## Provided records
____________

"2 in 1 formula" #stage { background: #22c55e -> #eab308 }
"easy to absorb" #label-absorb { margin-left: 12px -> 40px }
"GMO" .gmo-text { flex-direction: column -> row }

____________

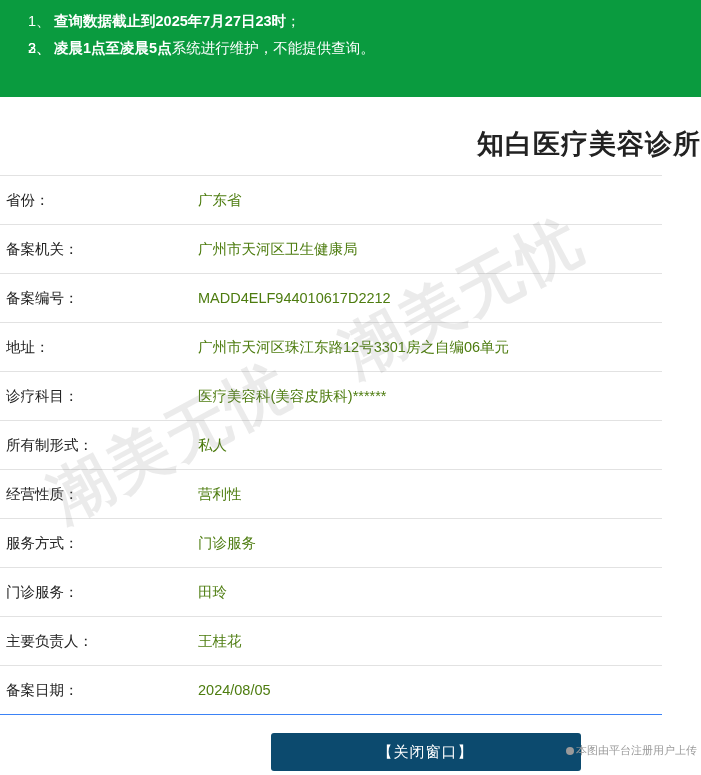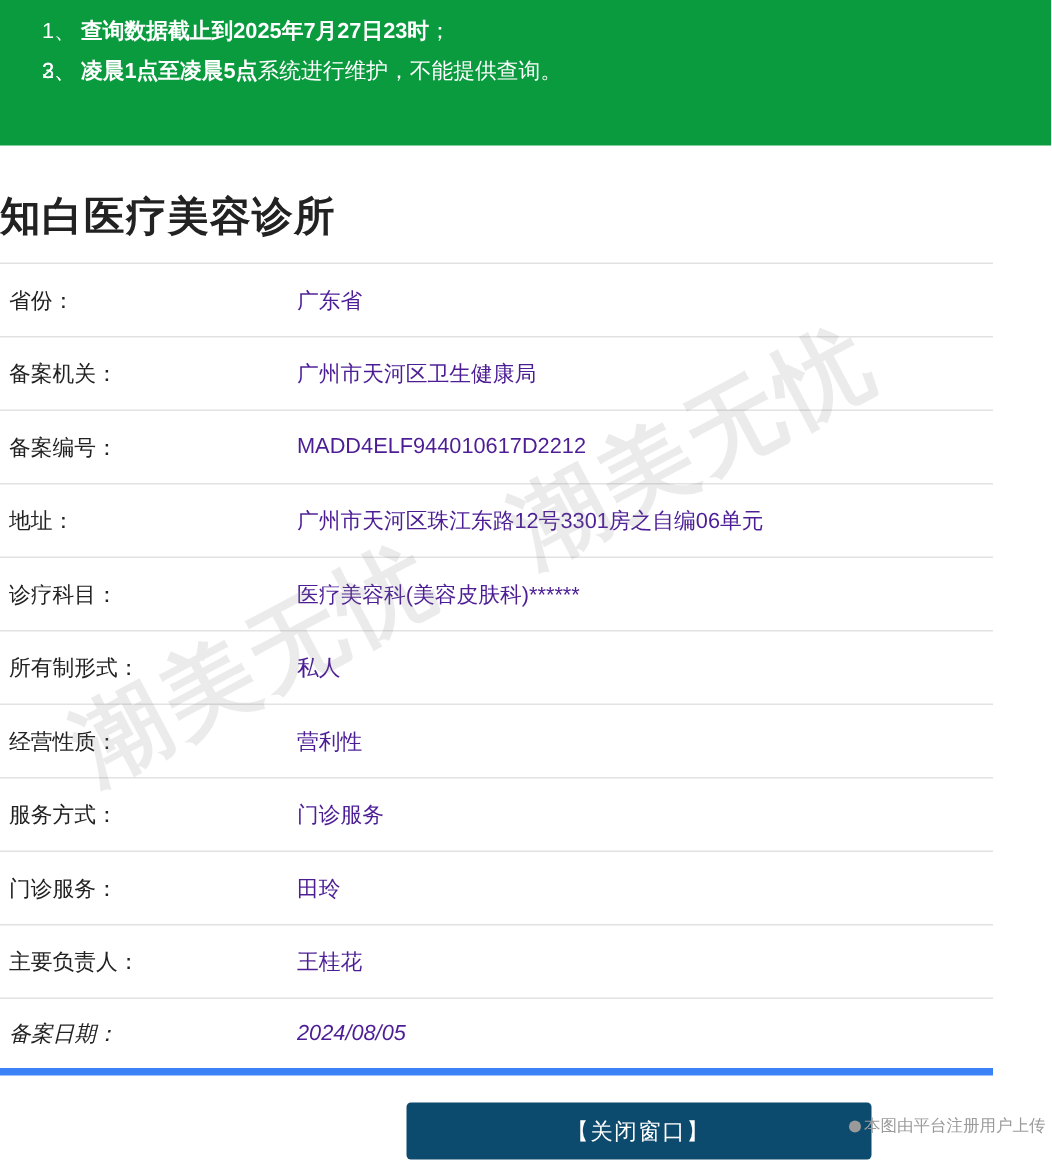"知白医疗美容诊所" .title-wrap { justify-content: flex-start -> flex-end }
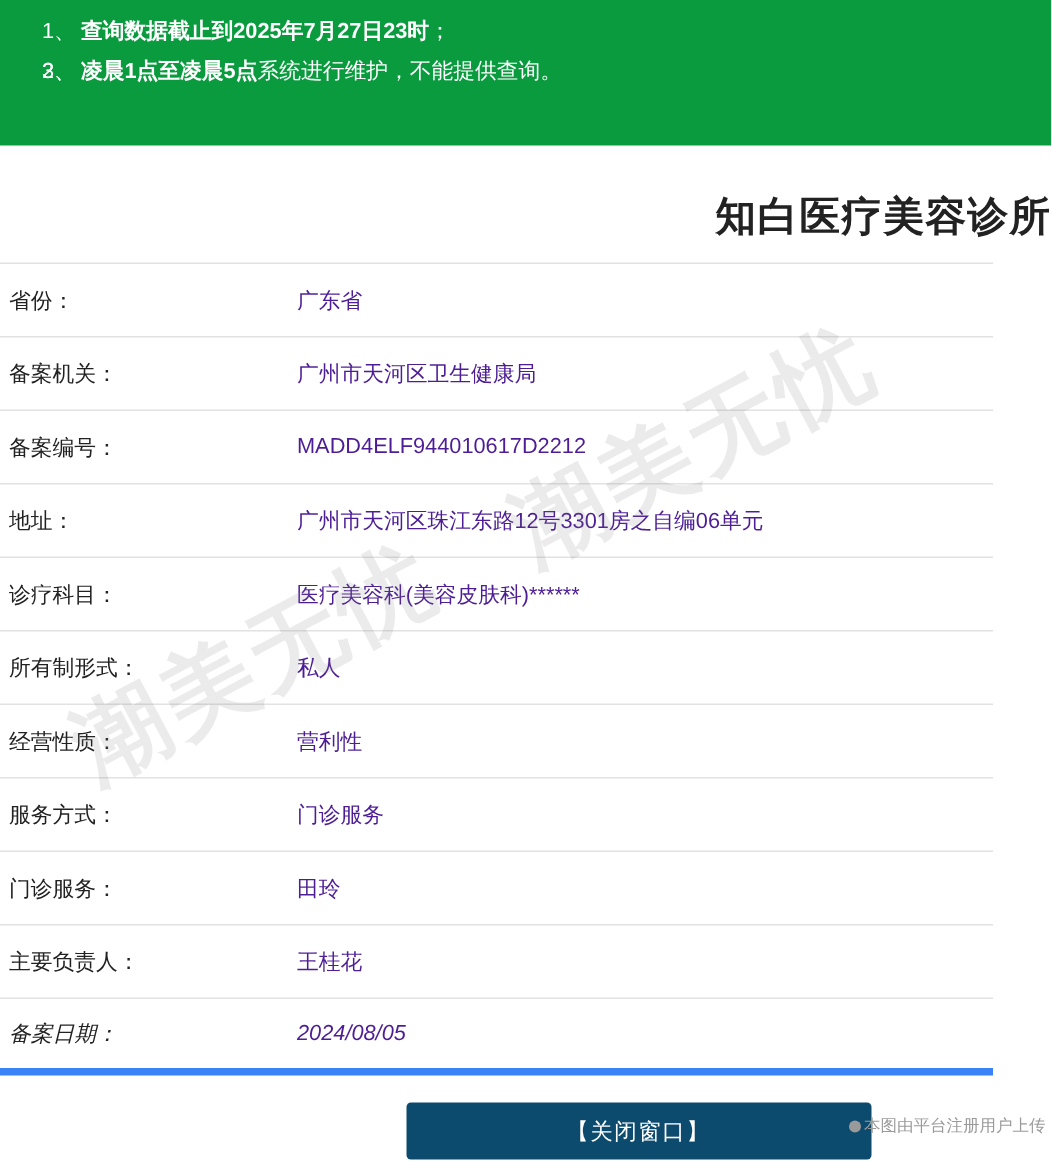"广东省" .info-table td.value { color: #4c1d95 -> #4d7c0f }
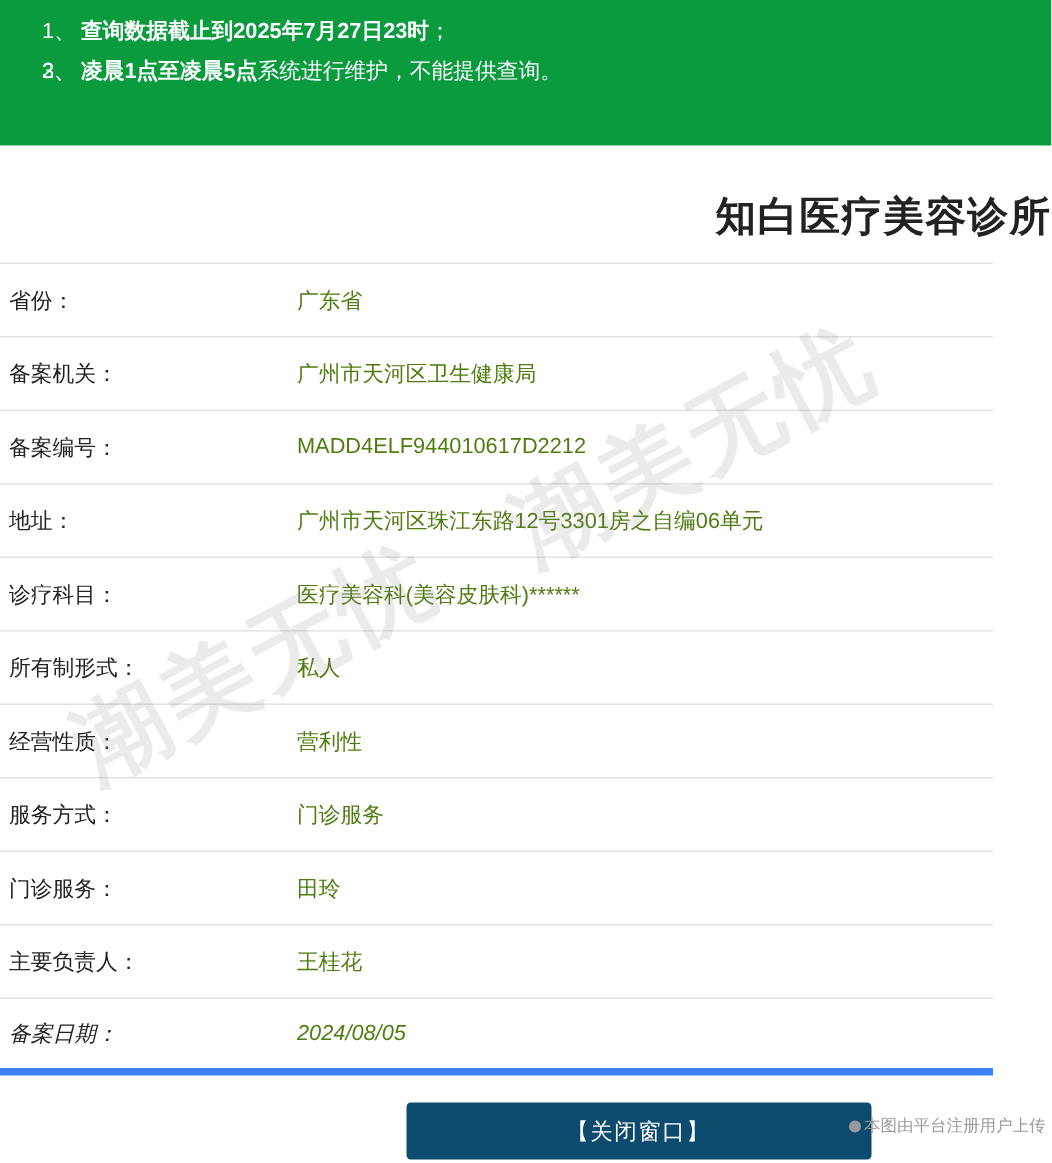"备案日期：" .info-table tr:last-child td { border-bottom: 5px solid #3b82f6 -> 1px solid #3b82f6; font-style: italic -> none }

____________

## Task item
Starting at the line above that holds "background: #22c55e ->" and ending at the line that holds "flex-direction: column ->", transcribe each line exactly and include no other lines.

## Written answer
"2 in 1 formula" #stage { background: #22c55e -> #eab308 }
"easy to absorb" #label-absorb { margin-left: 12px -> 40px }
"GMO" .gmo-text { flex-direction: column -> row }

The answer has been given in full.